**Requirement:** Because only the text is wanted, repeat the records below exactly and omit the pictures.

**The records:**
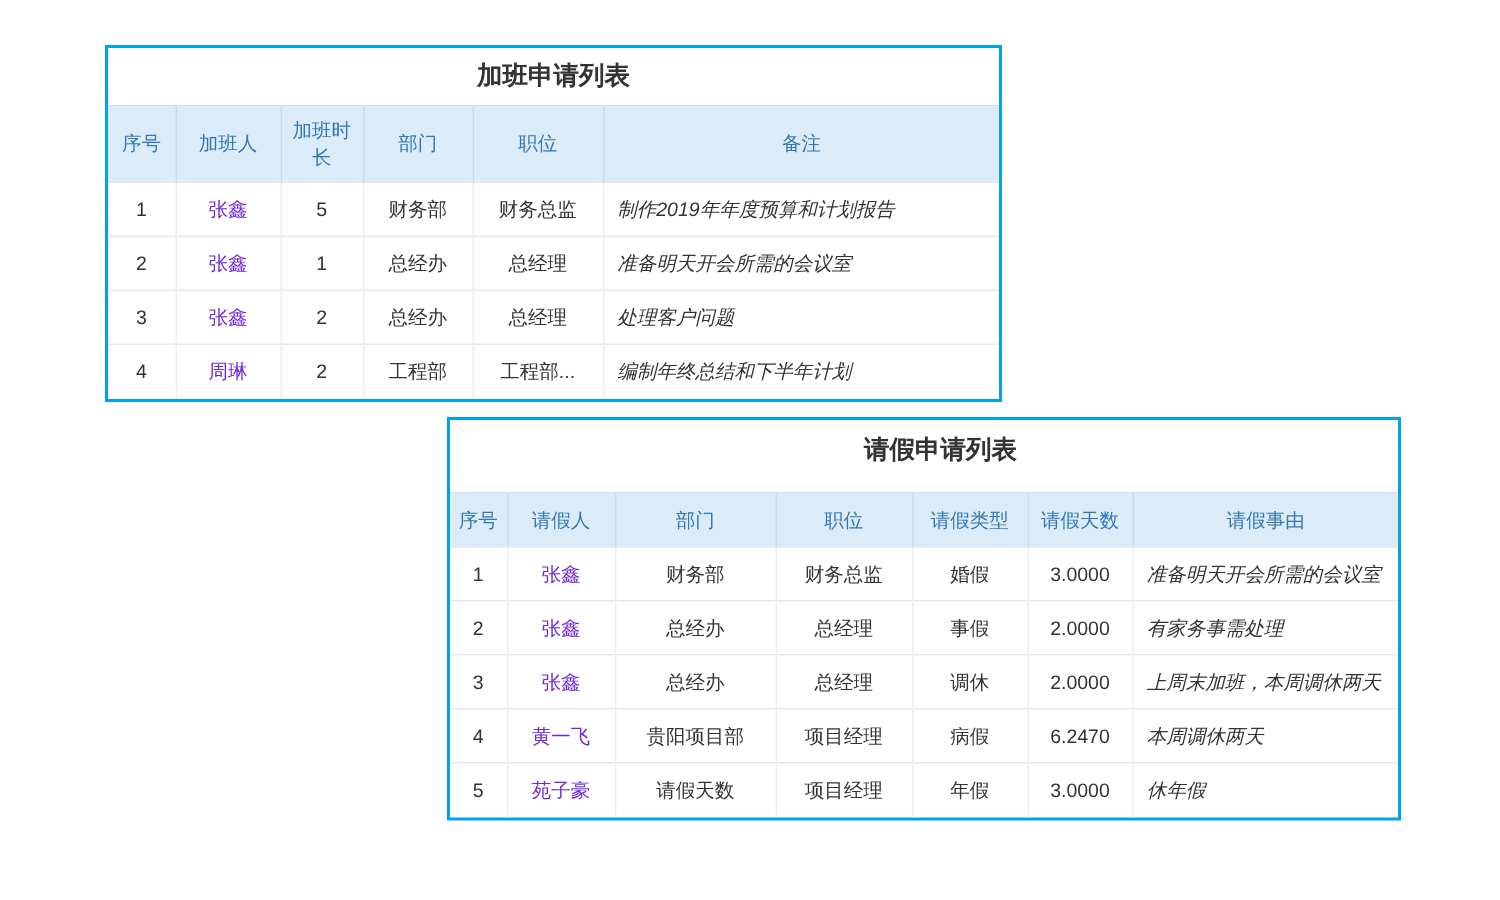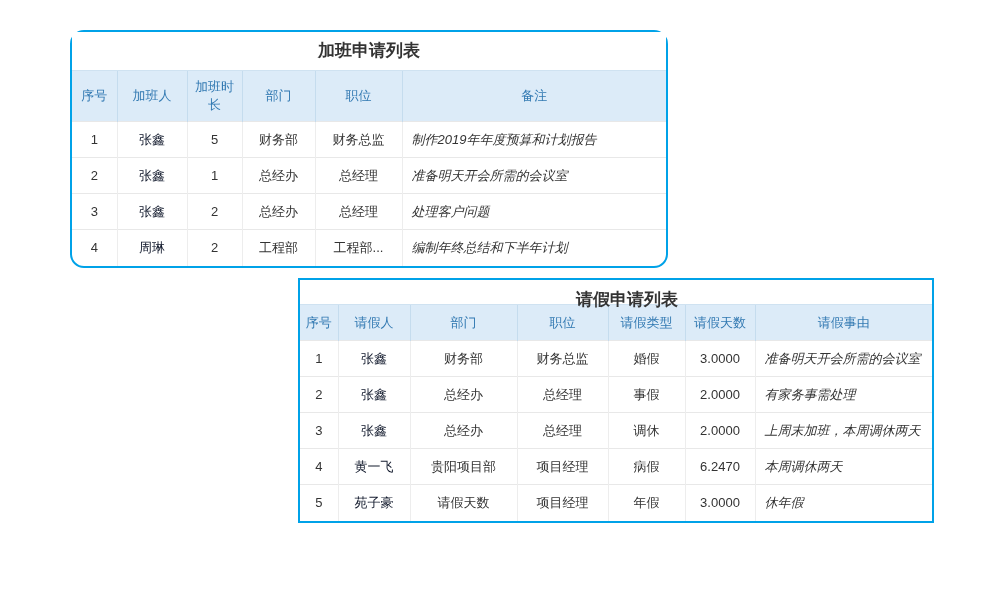--- a/index.html
+++ b/index.html
@@ -14,7 +14,7 @@
     background:#ffffff;
     box-sizing:border-box;
   }
-  .card.overtime { left:70px;  top:30px;  width:598px;border-radius:14px; }
+  .card.overtime { left:70px;  top:30px;  width:598px; }
   .card.leave    { left:298px; top:278px; width:636px; }
   .card-title {
     text-align:center; font-weight:bold; font-size:17px; color:#333333;

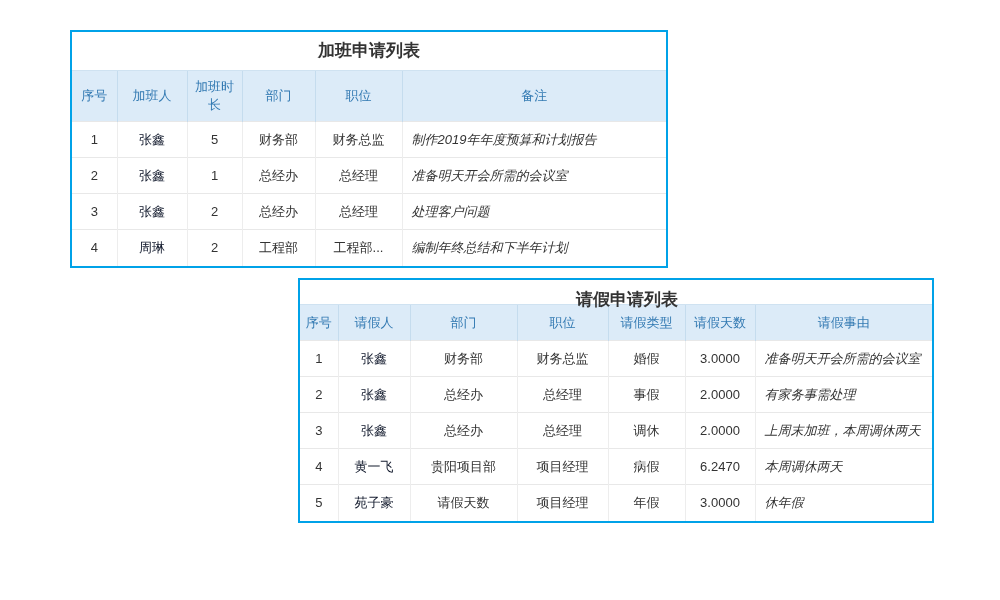--- a/index.html
+++ b/index.html
@@ -44,7 +44,7 @@
   }
   td:first-child { border-left:none; }
   td.left { text-align:left; padding-left:9px;font-style:italic; }
-  td.link { color:#0f172a; cursor:pointer;margin-top:44px; }
+  td.link { color:#6d28d9; cursor:pointer;margin-top:44px; }
 </style>
 </head>
 <body>

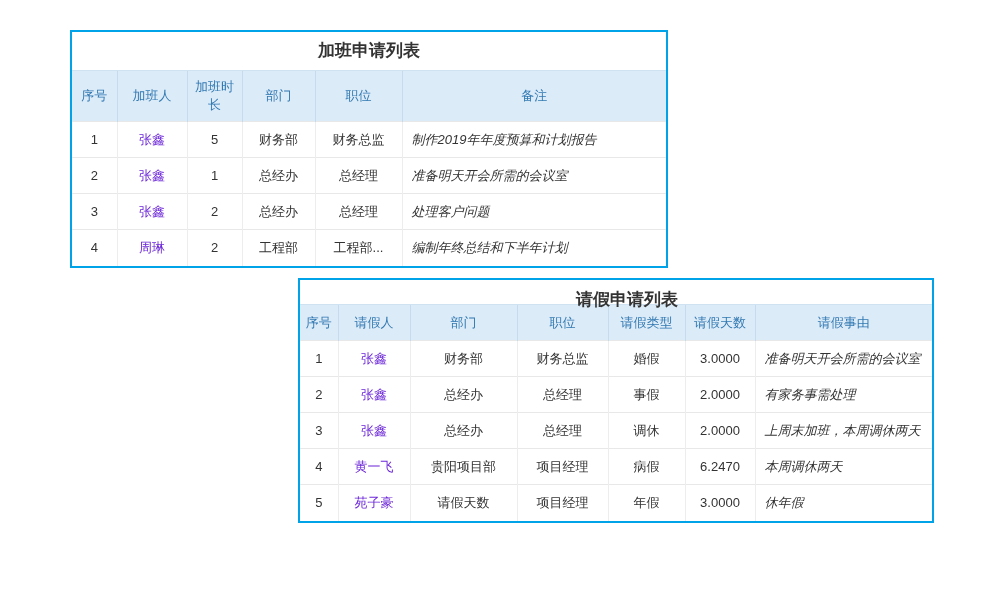--- a/index.html
+++ b/index.html
@@ -21,7 +21,7 @@
     background:#ffffff;
   }
   .overtime .card-title { height:38px; line-height:38px; }
-  .leave    .card-title { height:24px; line-height:40px;padding-left:22px; }
+  .leave    .card-title { height:48px; line-height:40px;padding-left:22px; }
   table.grid {
     border-collapse:collapse; table-layout:fixed; width:100%;
     font-size:13px;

**Answer area:**
--- a/index.html
+++ b/index.html
@@ -14,7 +14,7 @@
     background:#ffffff;
     box-sizing:border-box;
   }
-  .card.overtime { left:70px;  top:30px;  width:598px;border-radius:14px; }
+  .card.overtime { left:70px;  top:30px;  width:598px; }
   .card.leave    { left:298px; top:278px; width:636px; }
   .card-title {
     text-align:center; font-weight:bold; font-size:17px; color:#333333;

--- a/index.html
+++ b/index.html
@@ -44,7 +44,7 @@
   }
   td:first-child { border-left:none; }
   td.left { text-align:left; padding-left:9px;font-style:italic; }
-  td.link { color:#0f172a; cursor:pointer;margin-top:44px; }
+  td.link { color:#6d28d9; cursor:pointer;margin-top:44px; }
 </style>
 </head>
 <body>

--- a/index.html
+++ b/index.html
@@ -21,7 +21,7 @@
     background:#ffffff;
   }
   .overtime .card-title { height:38px; line-height:38px; }
-  .leave    .card-title { height:24px; line-height:40px;padding-left:22px; }
+  .leave    .card-title { height:48px; line-height:40px;padding-left:22px; }
   table.grid {
     border-collapse:collapse; table-layout:fixed; width:100%;
     font-size:13px;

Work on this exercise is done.